Barbara D’Astolto tira finalmente un sospiro di sollievo dopo anni di battaglie legali. Raffaele Meola è stato condannato per violenza sessuale dopo due assoluzioni

«Felice no, ma c’è il sollievo per quella che spero sia la fine di una vicenda che in questi anni ha riempito tutta la mia vita. Ho pagato un prezzo molto alto». Così Barbara D’Astolto, l’ex hostess che nel 2018 denunciò per violenza sessuale un ex sindacalista, oggi condannato nell’appello bis a Milano dopo due assoluzioni, commenta la sentenza. «Difficilmente è passato un giorno senza che la mia testa andasse a questa vicenda. Non c’è mai stata una giornata in cui il mio cervello sia stato libero da questi pensieri», aggiunge.
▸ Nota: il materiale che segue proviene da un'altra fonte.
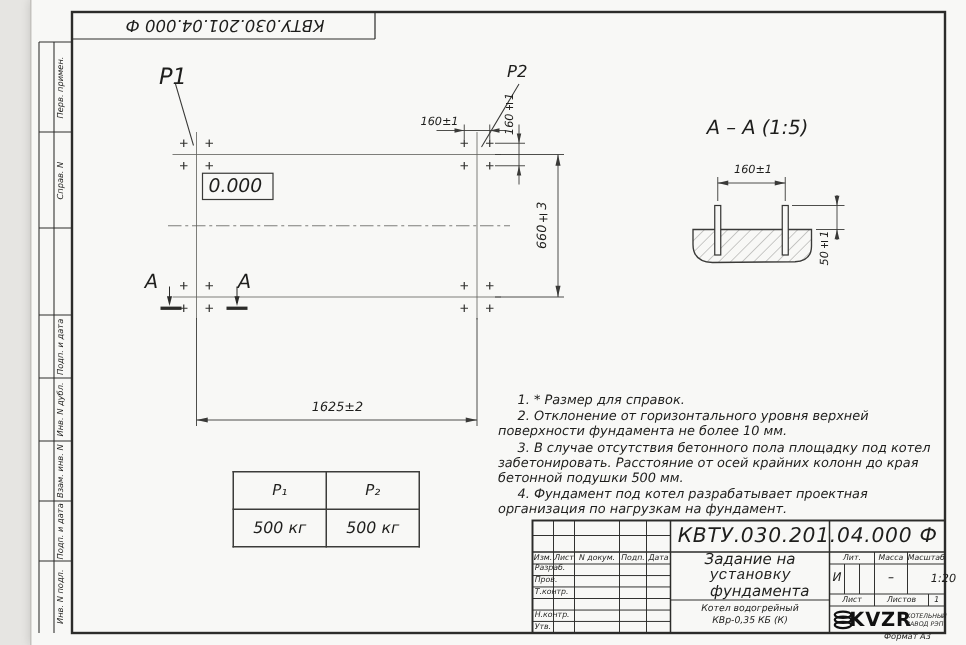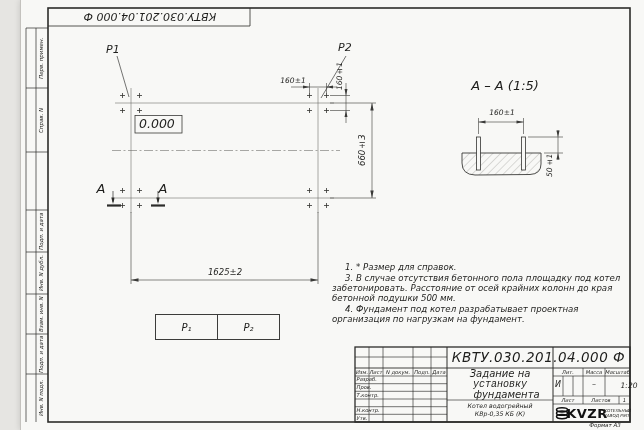"P1" div.t { font-size: 11px -> 15px }
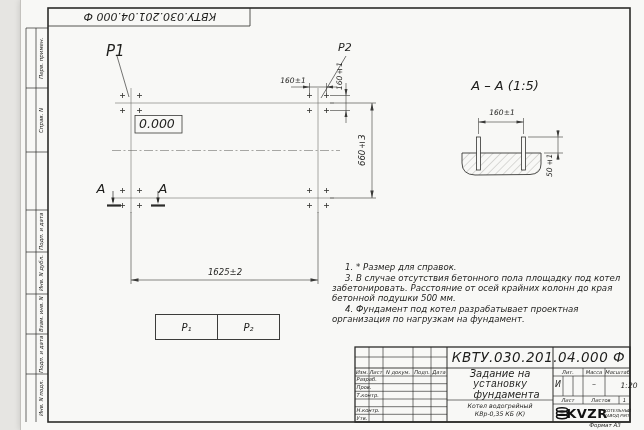"2. Отклонение от горизонтального уровня" p.note { html: none -> <p>2. Отклонение от горизонтального уровня верхней поверхности фундамента не более 10 мм.</p> }
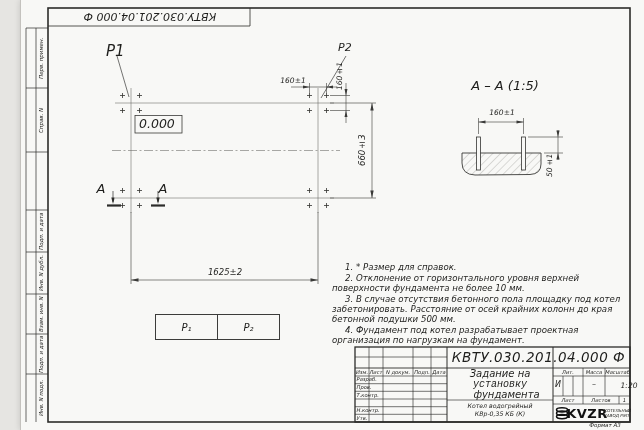"500 кг" tr { html: none -> <tr> <td>500 кг</td> <td>500 кг</td> </tr> }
Il caso dei “30 secondi” per dire no e la molestia alla hostess, condannato l’ex sindacalista per violenza sessuale: la sentenza dopo due assoluzioni

Il sindacalista condannato dopo due assoluzioni

I fatti contestati risalgono al marzo 2018, quando la donna si era rivolta al sindacalista per una vertenza lavorativa. Secondo l’accusa, proprio durante quell’incontro sarebbero avvenuti gli abusi e le molestie. Ora l’uomo, Raffaele Meola, è stato condannato a un anno e 2 mesi per violenza sessuale. La sentenza, emessa dalla seconda sezione penale presieduta da Enrico Manzi, arriva dopo un iter giudiziario complesso. Sia in primo grado, davanti al Tribunale di Busto Arsizio, sia in appello, il 48enne era stato assolto perché, secondo i giudici, la donna avrebbe avuto a disposizione una «finestra temporale» di «20-30 secondi» ritenuta sufficiente per reagire o allontanarsi. Ricostruzione che aveva suscitato numerose polemiche.